"People understand that prices have to rise," says the AA's Paul Watters on research showing parking charges on the rise, but he adds: "We don't want prices that shock."
Drivers said there were not enough parking places
"Sudden, big unexplained rises are a big worry for motorists," Mr Watters, head of public affairs for the motoring organisation, told the BBC News website.
He was speaking after figures collated for Direct Line Car Insurance indicated that the cost of parking a car has risen by an average of 25% in the UK in the past six years.
In some areas the costs went up from just 10p or 20p for two hours' parking to £1 or £2.
The insurance firm said areas outside the capital had suffered the biggest rises. However, Londoners still spent the most on parking - splashing out more than £7 for two hours' parking in several areas.
Mr Watters said there were numerous reasons behind car parking charges and rises, which were mainly to do with the policies of different local authorities who set them.
"Some will be playing catch up when they raise charges, while others will be trying to keep them stable under economic pressure from retailers," he went on.
"Different authorities have different policies."
He said parking charges were also a "proven method" of dealing with traffic congestion in towns and cities as well as being a good source of revenue for councils.
"People don't like price hikes, especially season-ticket prices where commuters have no other way of getting into work," he stressed. "It's a worrying thing for people."
Most expensive and cheapest two-hour charges
Biggin Hill, Kent...20p
Cheadle, Gtr Manchester...20p
Source: Direct Line
Direct Line also conducted a survey which suggested one in five, or 17% of drivers, had been hit by parking fines in the past two years.
Its online survey of 2,468 drivers suggested high parking prices led 24% of motorists to knowingly park illegally, at an average cost of £74 a time.
Half of those who admitted trying to avoid parking costs said it was because the costs were too high, while 13% told the firm it was because they simply could not afford to pay.
Three-quarters of those surveyed said there were not enough parking spaces in the UK for the country's 32m motorists.
A lack of spaces had forced 22% to park illegally, the survey found.
Emma Holyer, Direct Line's motor spokeswoman, said: "Parking is a bone of contention for most drivers in the UK and our research shows that because of rocketing costs and limited spaces drivers are literally forced to wittingly break the law - and consequently be hit with fines in the process."

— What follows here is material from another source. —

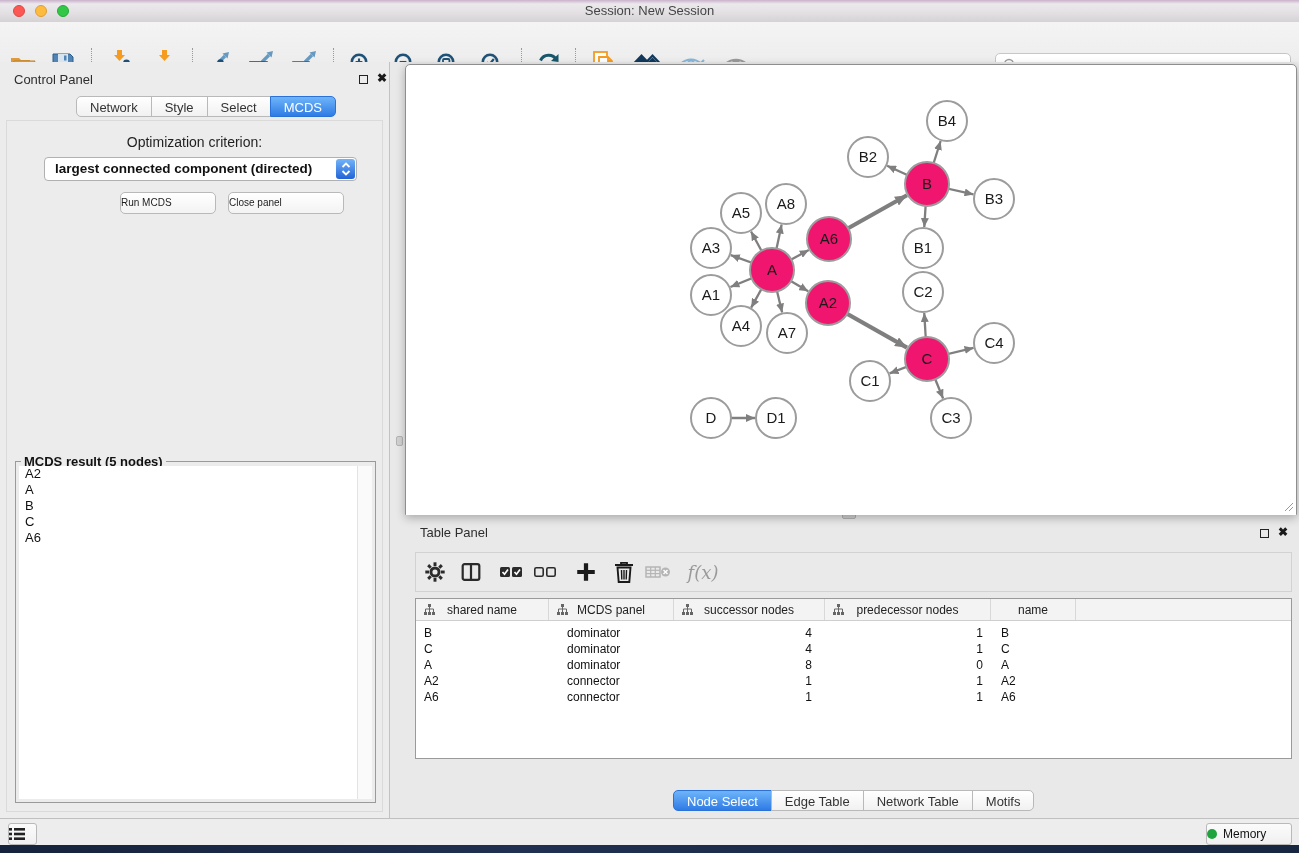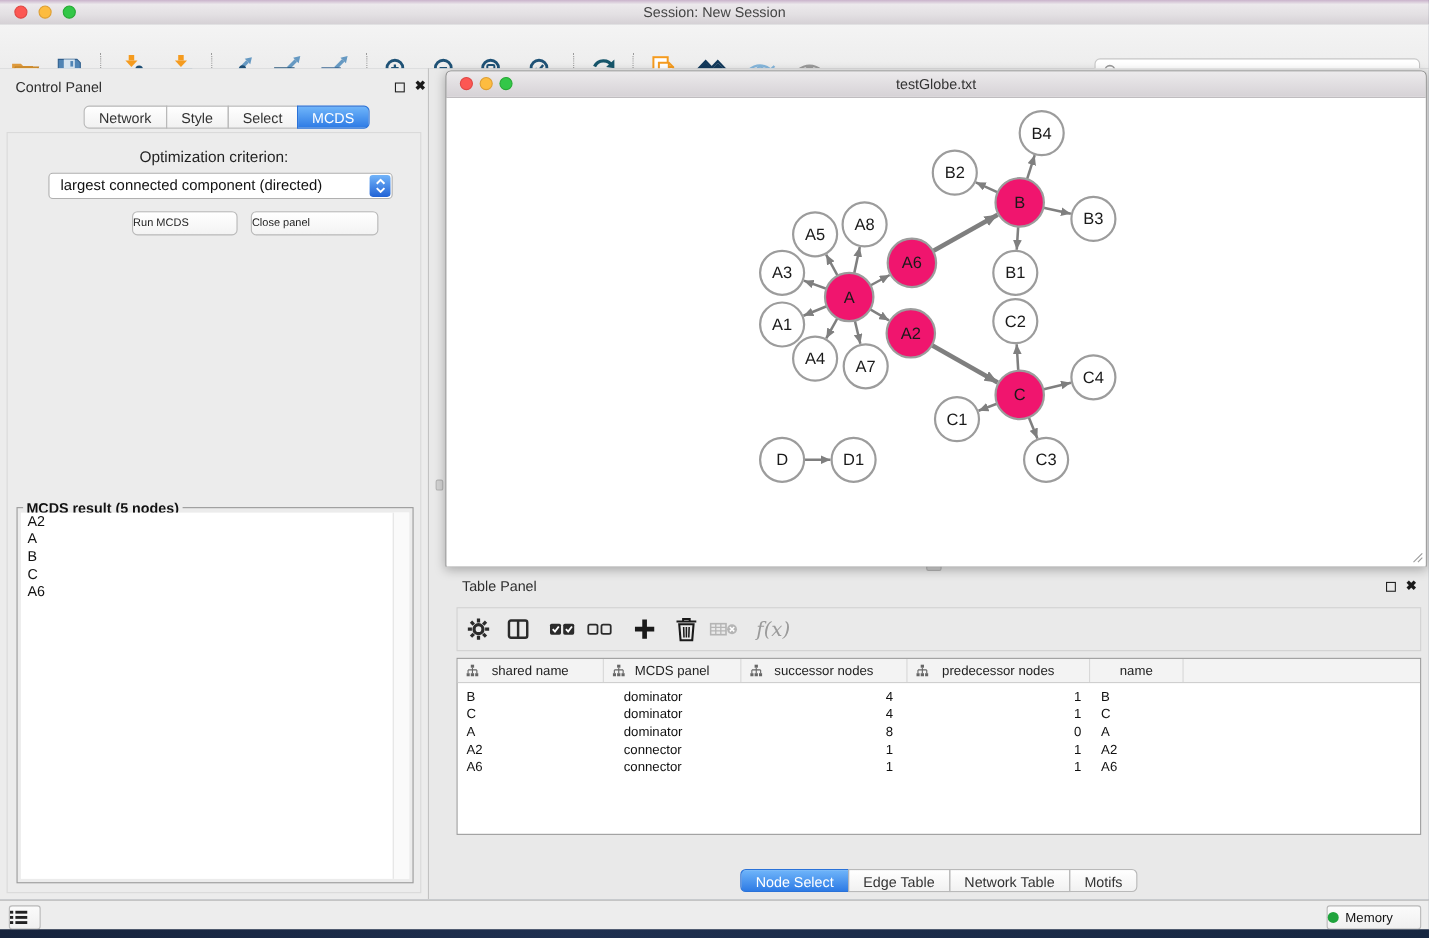"testGlobe.txt" div.net-titlebar { html: <div> <div></div> <div></div> <div></div> <div>testGlobe.txt</div> </div> -> none }
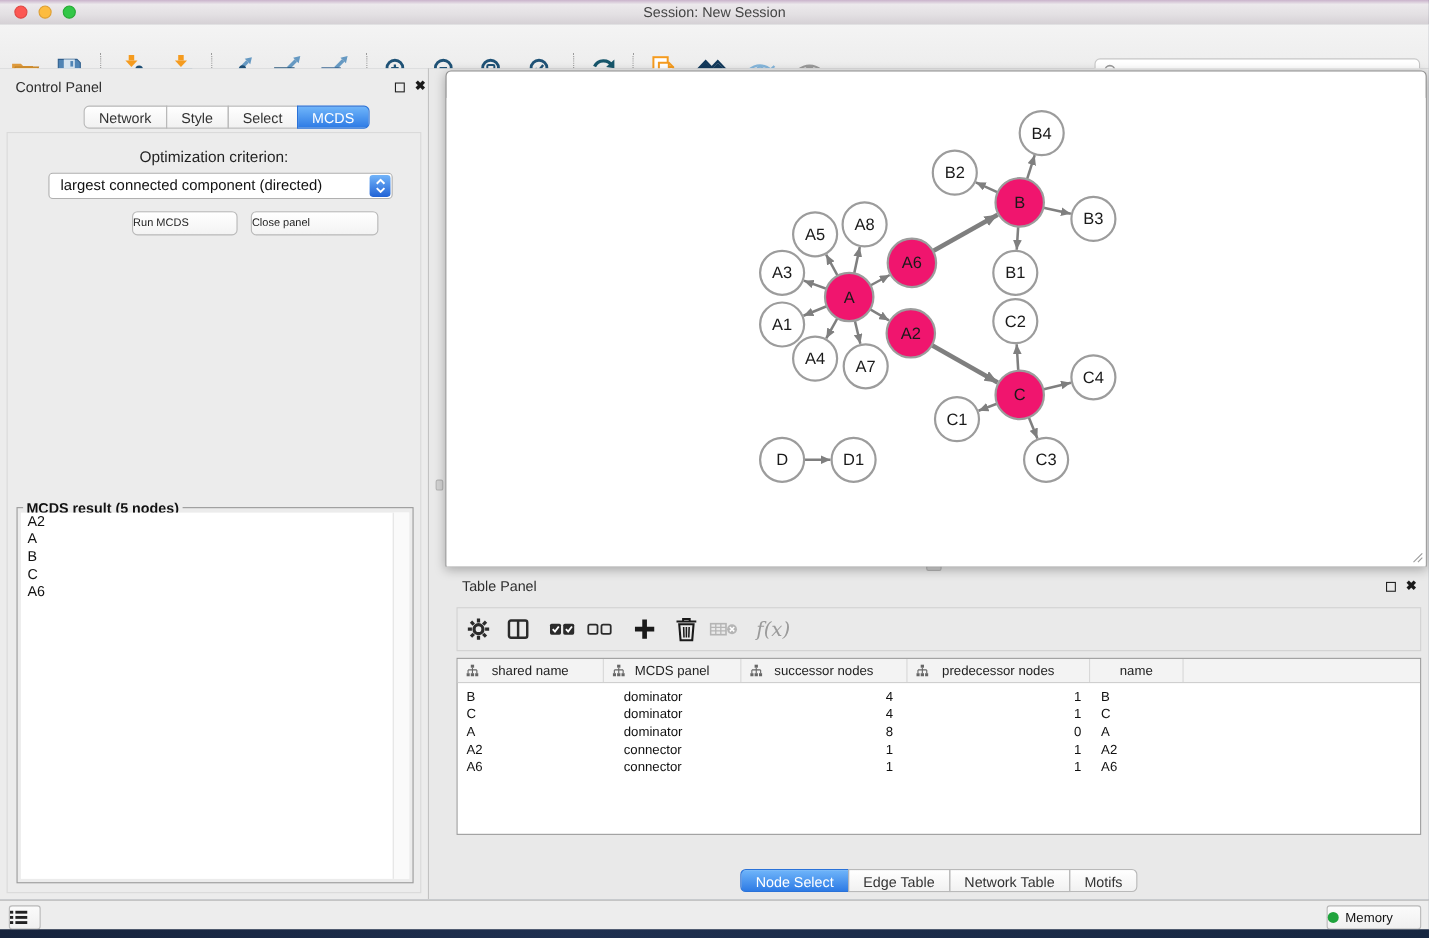"largest connected component (directed)" .dropdown { font-weight: none -> bold }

She added: "If you are driving into a busy place, it's worthwhile doing some research to find out about any 'park and ride' schemes or any cheap car parks in advance as it could save you serious money."
The AA's Mr Watters also believed there was a lack of car parking spaces.
"There have been an extra 5.8m cars on the streets in 10 years across the UK - its not surprising there's a shortage of spaces," he said.
He believes many factors are behind the rise in car ownership, including the flexibility enjoyed, a lack of faith in public transport and greater affluence.
Mr Watters said the AA would like to see more "park and ride" schemes and additional safe and secure car parks.
He also said councils should have a good strategy regarding their charges - finding a solution was "all about balance" between the interests of motorists, retailers and the need to reduce congestion, as well as other issues.